Mujeres fontaneras para luchar contra la escasez de agua en Jordania

Andrea Olea

Líbano —

La moderna carretera que sale de Amán hacia el norte corta en dos un paisaje de arena y polvo: el 92% de Jordania es puro desierto. En una salida de tierra en medio de la nada, a unos 80 kilómetros de la capital, se encuentra el Centro Vocacional de Mafraq, un instituto de formación profesional al que acuden unos 600 estudiantes al año, incluido un centenar de mujeres. Entre la oferta de cursos, hay uno que hace furor entre ellas: fontanería.

Es día lectivo, y en la nave industrial utilizada como taller, unas 30 alumnas vestidas con batas de lona azul oscuro escuchan atentas a la experta que ha venido desde Alemania para impartir las clases. Las explicaciones en inglés de la formadora Brigitte Schlichting son traducidas al árabe por una profesora asistente jordana, y tras la exposición inicial, se reparten por grupos entre las mesas de trabajo para comenzar el ejercicio de la jornada: cortar tuberías de metal. La atmósfera de concentración se ve salpicada de risas cada pocos minutos. Por la puerta entreabierta, se asoma de vez en cuando algún joven curioso, estudiante del curso de electricidad del aula de al lado.

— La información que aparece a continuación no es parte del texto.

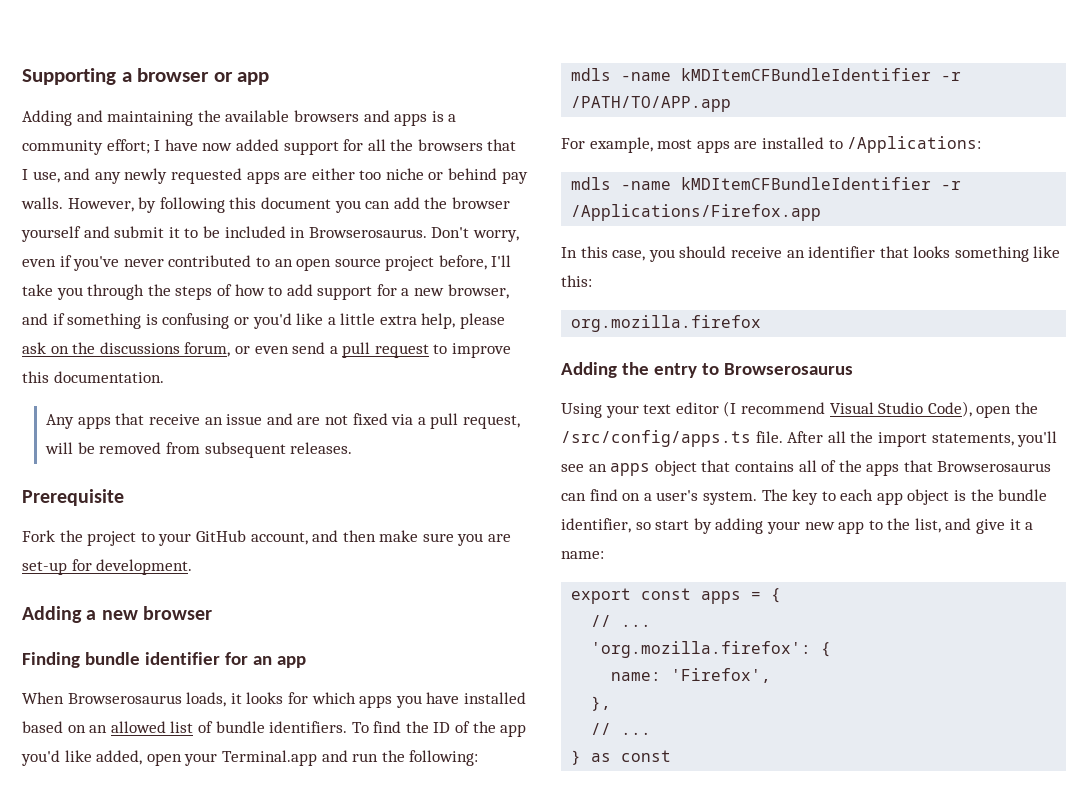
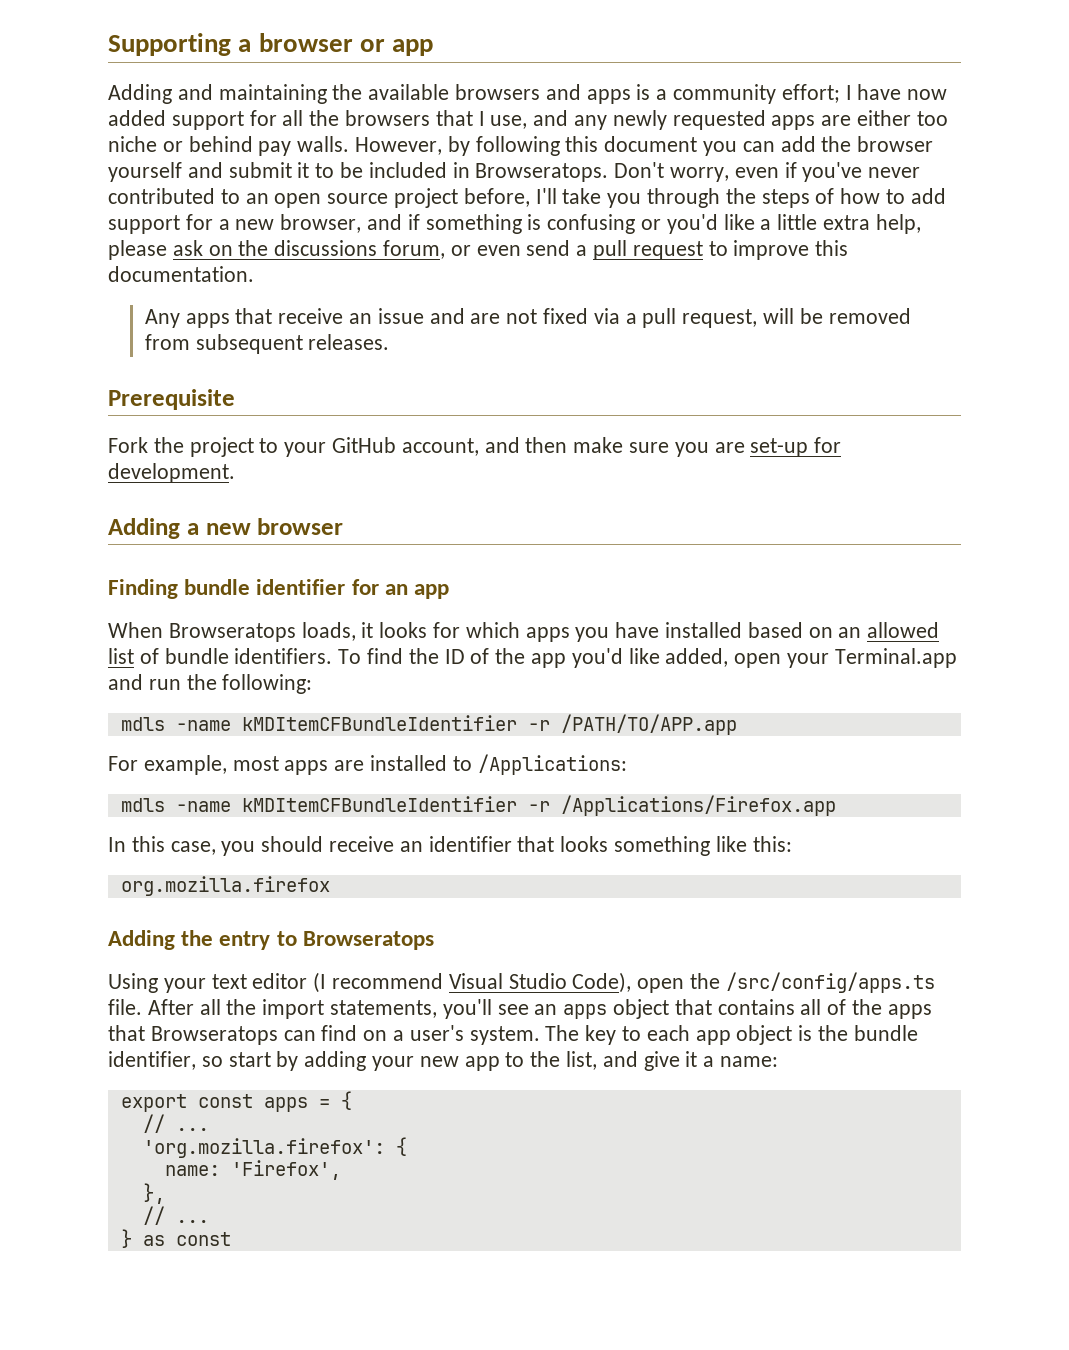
- However, by following this document you can add the browser yourself and submit it to be included in Browserosaurus.
+ However, by following this document you can add the browser yourself and submit it to be included in Browseratops.
- When Browserosaurus loads, it looks for which apps you have installed based on an allowed list of bundle identifiers.
+ When Browseratops loads, it looks for which apps you have installed based on an allowed list of bundle identifiers.
- Adding the entry to Browserosaurus
+ Adding the entry to Browseratops
- After all the import statements, you'll see an apps object that contains all of the apps that Browserosaurus can find on a user's system.
+ After all the import statements, you'll see an apps object that contains all of the apps that Browseratops can find on a user's system.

La escena no pasaría desapercibida en otros lugares del mundo, pero mucho menos en Jordania, conservador país medio-oriental encajado entre Israel, Siria, Iraq y Arabia Saudí, donde la inmensa mayoría de la población femenina se ocupa exclusivamente de las tareas del hogar. La fontanería era, hasta hace muy poco, algo solo para los hombres. “No había trabajado antes y mi familia tenía dudas”, explica en un descanso Haifa, de 38 años y originaria de la ciudad de Mafraq. “Pero al poco de empezar el curso, mi padre me pidió que reparara un grifo y lo hice. Desde entonces está muy orgulloso de mí... y yo también”, dice con una gran sonrisa antes de volver a la faena.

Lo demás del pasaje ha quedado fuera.